**Entries provided**
[Start of Attachment]
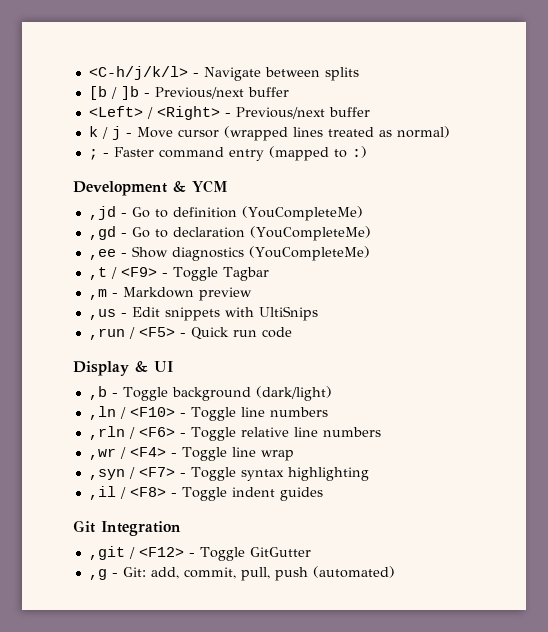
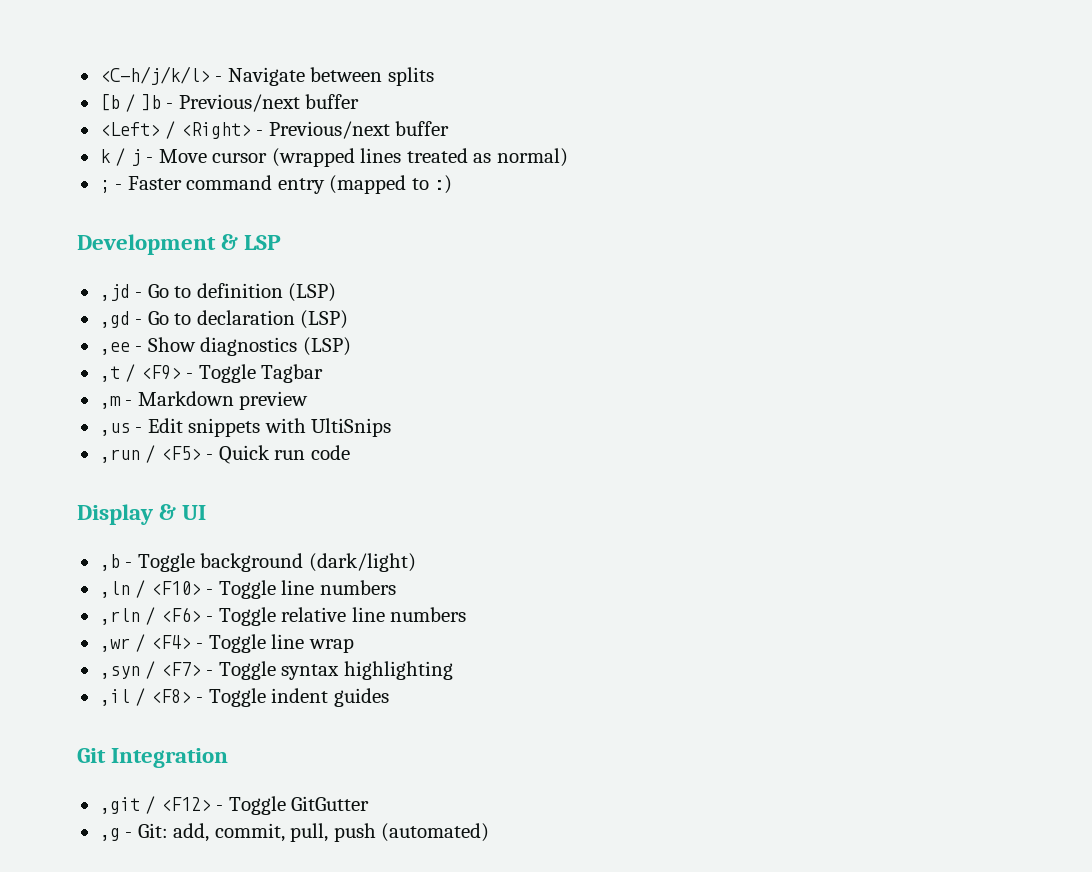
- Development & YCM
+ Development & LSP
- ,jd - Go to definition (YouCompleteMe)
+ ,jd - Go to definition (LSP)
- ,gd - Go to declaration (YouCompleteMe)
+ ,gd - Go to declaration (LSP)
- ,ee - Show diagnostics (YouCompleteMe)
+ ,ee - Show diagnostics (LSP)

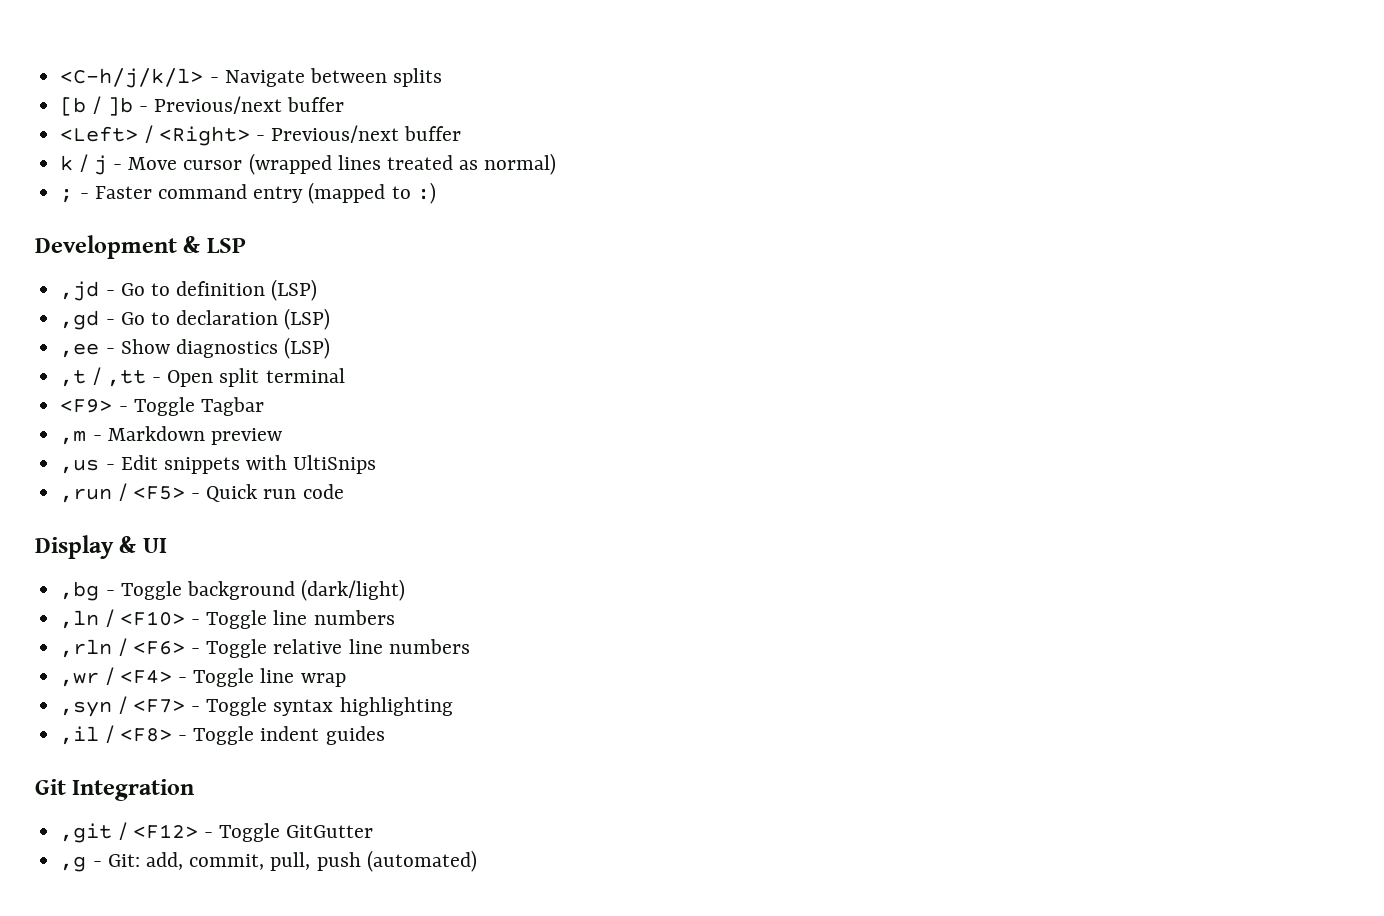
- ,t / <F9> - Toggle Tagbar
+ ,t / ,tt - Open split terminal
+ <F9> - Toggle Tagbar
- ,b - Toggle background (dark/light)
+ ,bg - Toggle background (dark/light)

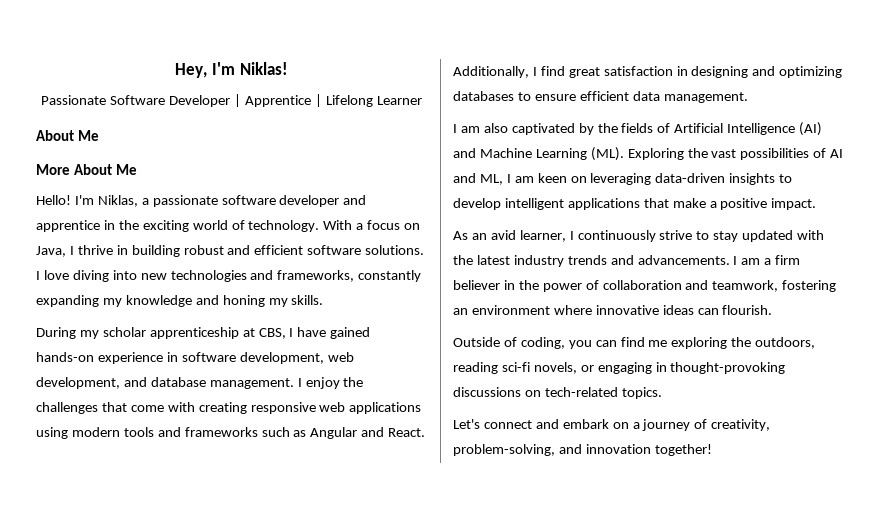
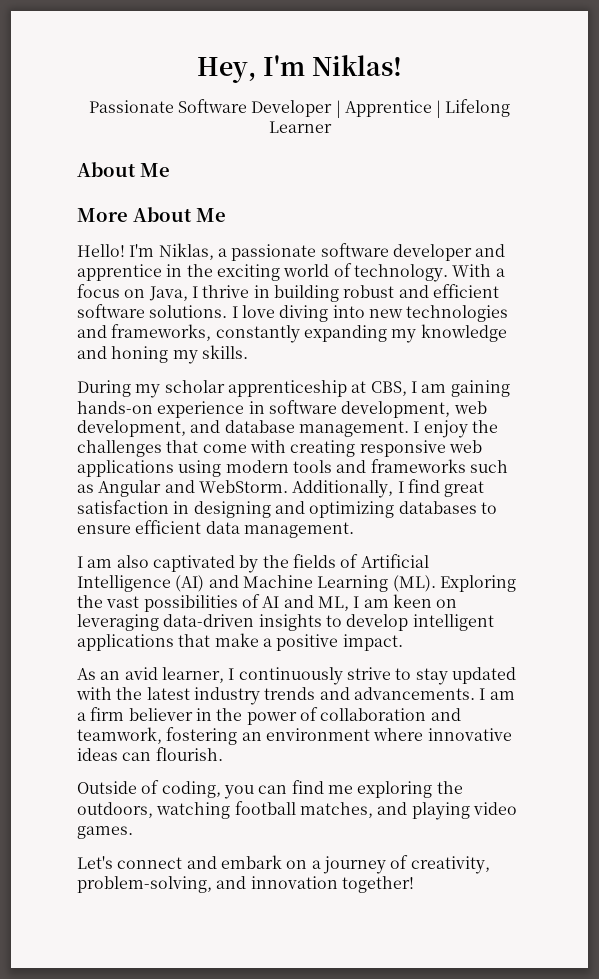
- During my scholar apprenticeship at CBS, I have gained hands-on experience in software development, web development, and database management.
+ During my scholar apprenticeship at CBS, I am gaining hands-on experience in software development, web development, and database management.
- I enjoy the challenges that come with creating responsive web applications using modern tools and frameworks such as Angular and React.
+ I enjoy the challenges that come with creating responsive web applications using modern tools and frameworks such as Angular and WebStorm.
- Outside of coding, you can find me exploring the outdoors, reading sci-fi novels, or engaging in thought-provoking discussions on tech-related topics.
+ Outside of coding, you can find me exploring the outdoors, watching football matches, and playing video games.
[End of Attachment]
**Exercise directions**
Give back exactly the lines from the one containing "- ,b - Toggle background (dark/light)" to the final line of the entries, both included, and no picture.

**Task solution**
- ,b - Toggle background (dark/light)
+ ,bg - Toggle background (dark/light)

- During my scholar apprenticeship at CBS, I have gained hands-on experience in software development, web development, and database management.
+ During my scholar apprenticeship at CBS, I am gaining hands-on experience in software development, web development, and database management.
- I enjoy the challenges that come with creating responsive web applications using modern tools and frameworks such as Angular and React.
+ I enjoy the challenges that come with creating responsive web applications using modern tools and frameworks such as Angular and WebStorm.
- Outside of coding, you can find me exploring the outdoors, reading sci-fi novels, or engaging in thought-provoking discussions on tech-related topics.
+ Outside of coding, you can find me exploring the outdoors, watching football matches, and playing video games.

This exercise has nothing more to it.